2. Assess risks – Evaluate likelihood and impact of potential threats.
   
   
3. Develop mitigation plans – Address high and medium risks within specific timeframes.
   
   
4. Maintain documentation – Keep all policies, training logs, and risk analysis reports for at least six years.
   
   

Examples of Common Risks

• Unencrypted laptops taken offsite with PHI data (high risk)
  
  
• Lack of staff training on phishing or ransomware (high risk)
  
  
• Outdated access control policies (medium risk)
  
  

Encryption remains one of the most critical safeguards.

Policies, Procedures, and Documentation

Your organization should maintain:

• Information security policies
  
  
• Access control and sanction policies
  
  
• Contingency plans for disaster recovery
  
  
• Incident response procedures (e.g., ransomware response steps)
  
  
• Role-based training for staff based on their responsibilities
  
  
• Business Associate Agreements with all vendors handling PHI
  
  

Auditors may request up to six years of documentation, including policies, training logs, and access reviews.

OCR Audits (Phase 2)

OCR’s second phase of audits is currently in progress. Roughly 200 entities, including covered entities and business associates, have been selected for desk and onsite audits. Future enforcement actions will depend on findings from these audits.

Key Takeaways

• HHS enforcement is increasing significantly.
  
  
• Proper handling of PHI drives your HIPPA compliance strategy.
  
  
• Security Risk Assessments and documented policies are core requirements.
  
  
• Public health departments and community health centers often have complex systems—scope assessments carefully.
  
  
• Maintain an updated risk analysis report annually and keep documentation for six years.
  
  

Cost and Engagement Overview

Typical security risk assessments range from $3,000 and up, depending on organization size, number of sites, servers, and systems involved.

Deliverables include:

• Full inventory list of PHI systems
  
  
• Detailed risk analysis report
  
  
• Risk mitigation plan
  
  
• Executive summary report for sharing with partners
  
  
• Secure portal for document storage and audit support (up to six years)
  
  

Follow-up engagements typically cost about 20–30% less in subsequent years.

Q&A Session

Q: Can we get a copy of the presentation?
A: Yes. All attendees will receive a copy of the presentation via email.

Q: Is there a sample risk assessment template?
A: Yes. We’ll provide a de-identified sample report for reference. Keep in mind that every organization’s setup is unique, so templates should only be used as guidance.

Q: Would the risk analysis include recommendations for text messaging policies?
A: Yes.

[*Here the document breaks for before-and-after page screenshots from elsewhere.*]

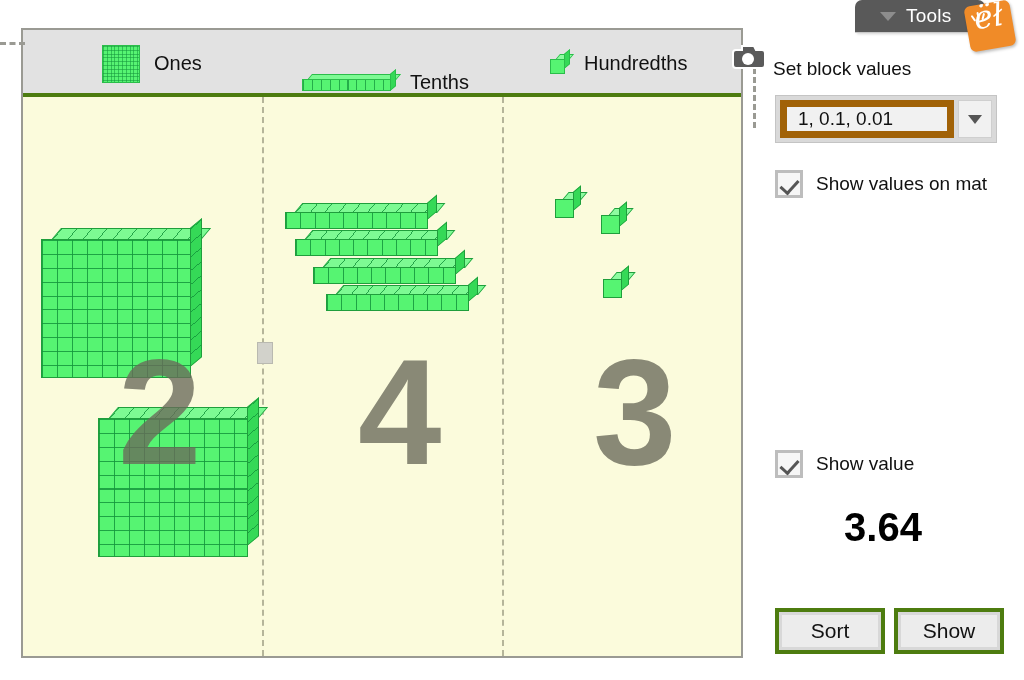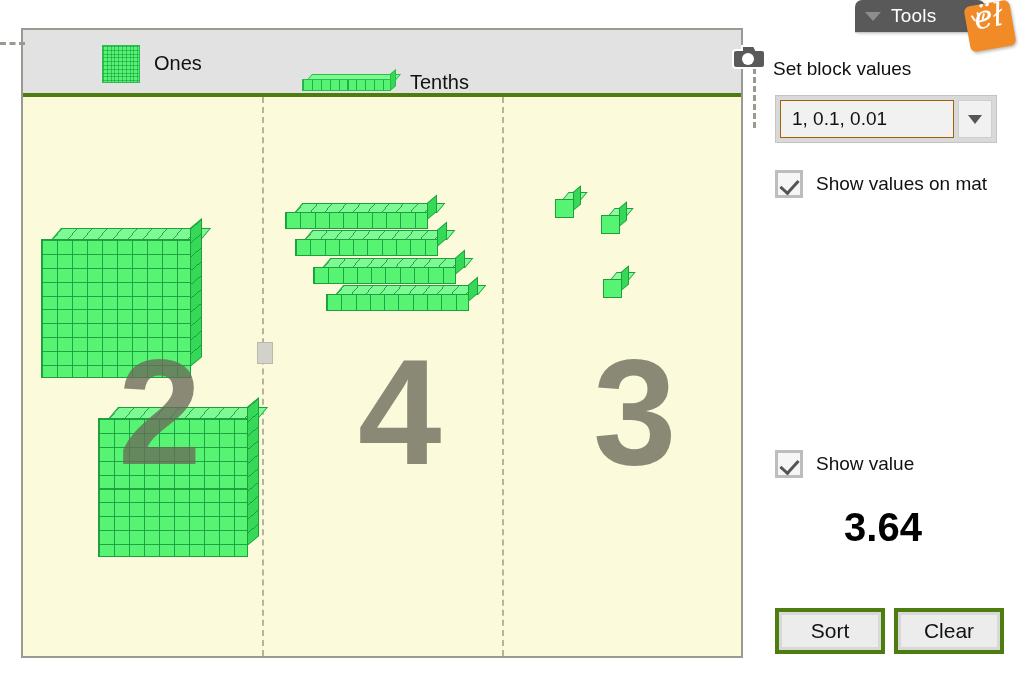"Tools" #tools-tab { padding-left: 10px -> 25px }
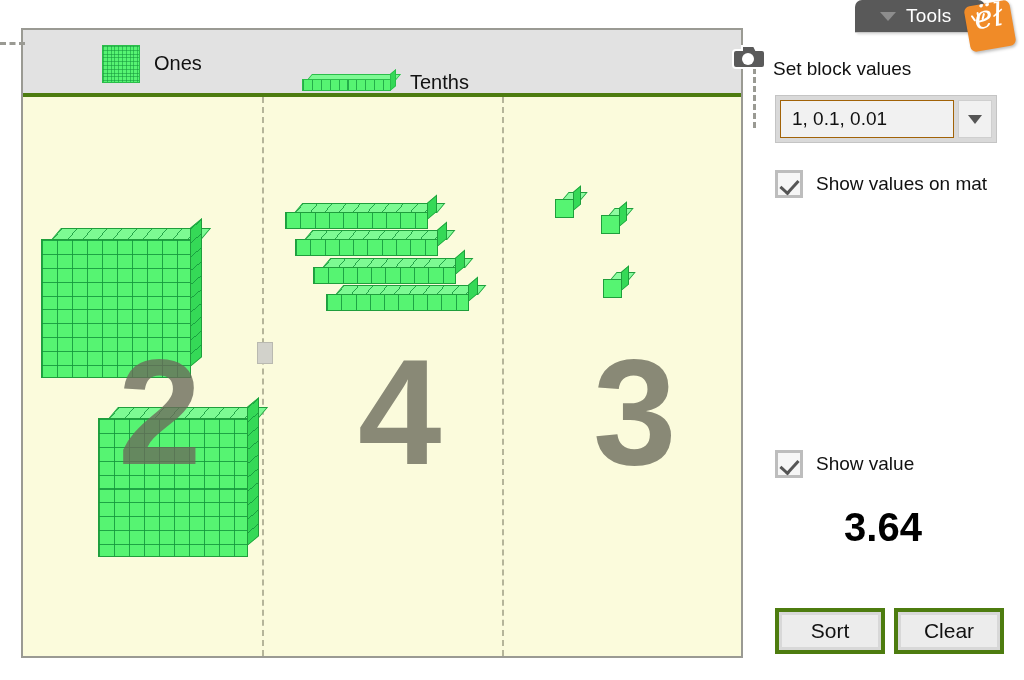"Hundredths" div.legend-item { html: none -> <div> <span> <span></span> <span></span> <span></span> </span> <span>Hundredths</span> </div> }
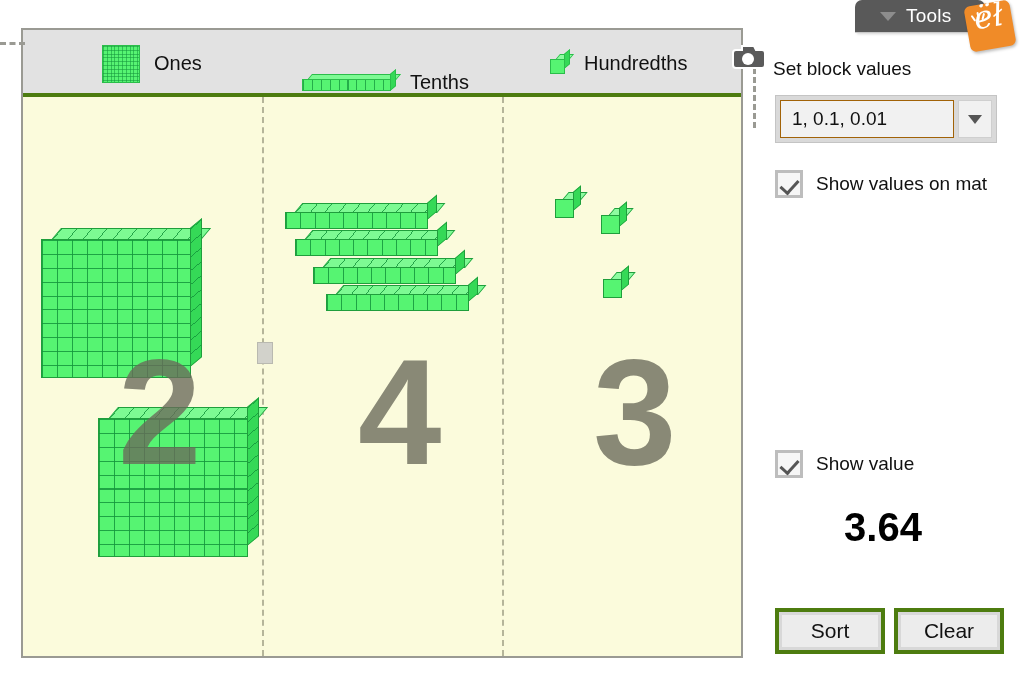"1, 0.1, 0.01" #block-values-select .field { border: 1px solid #a16207 -> 7px solid #a16207 }
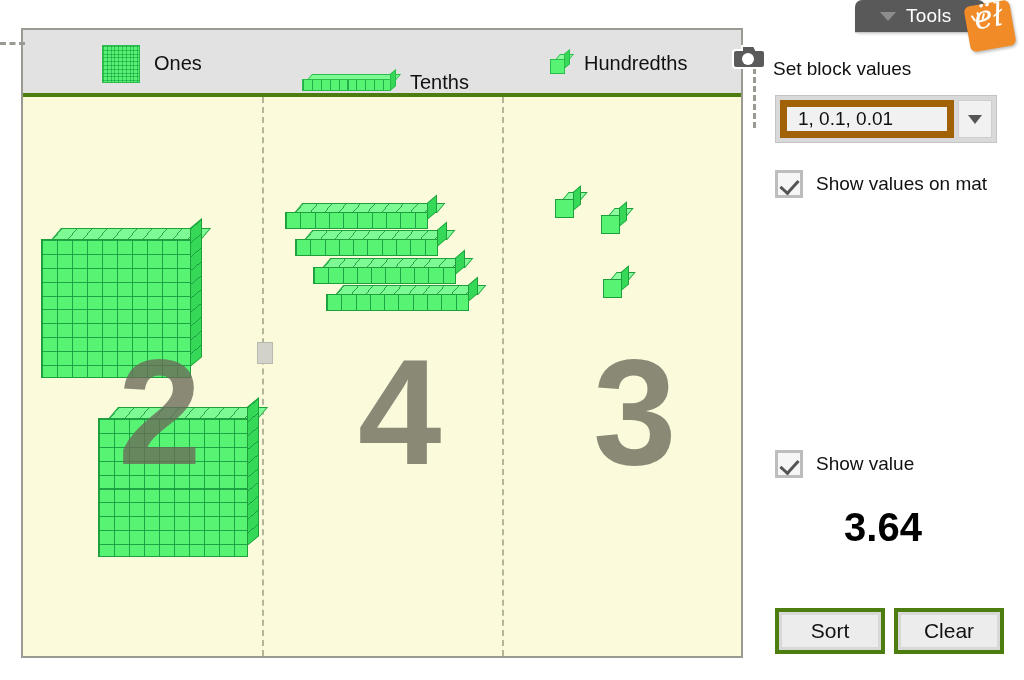"Clear" div.btn { text: Clear -> Show }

We provide guidance on secure text messaging practices and policy development.

Q: What issues do you see most during assessments?
A: The most common problems are missing formal risk reports, incomplete device inventories, and lack of annual staff training.

Q: Is the $3,000 fee one-time?
A: The assessment should be done annually. The initial year is typically the most detailed; follow-up assessments usually cost less.

Closing Remarks

Monique:
Thank you very much, Srini, for your presentation and insights.

Srini:
Thank you, Monique. It was a pleasure.

Monique:
And thank you to everyone who attended today’s webinar. We’ll email you the presentation and additional materials soon. We hope to see you at our future webinars.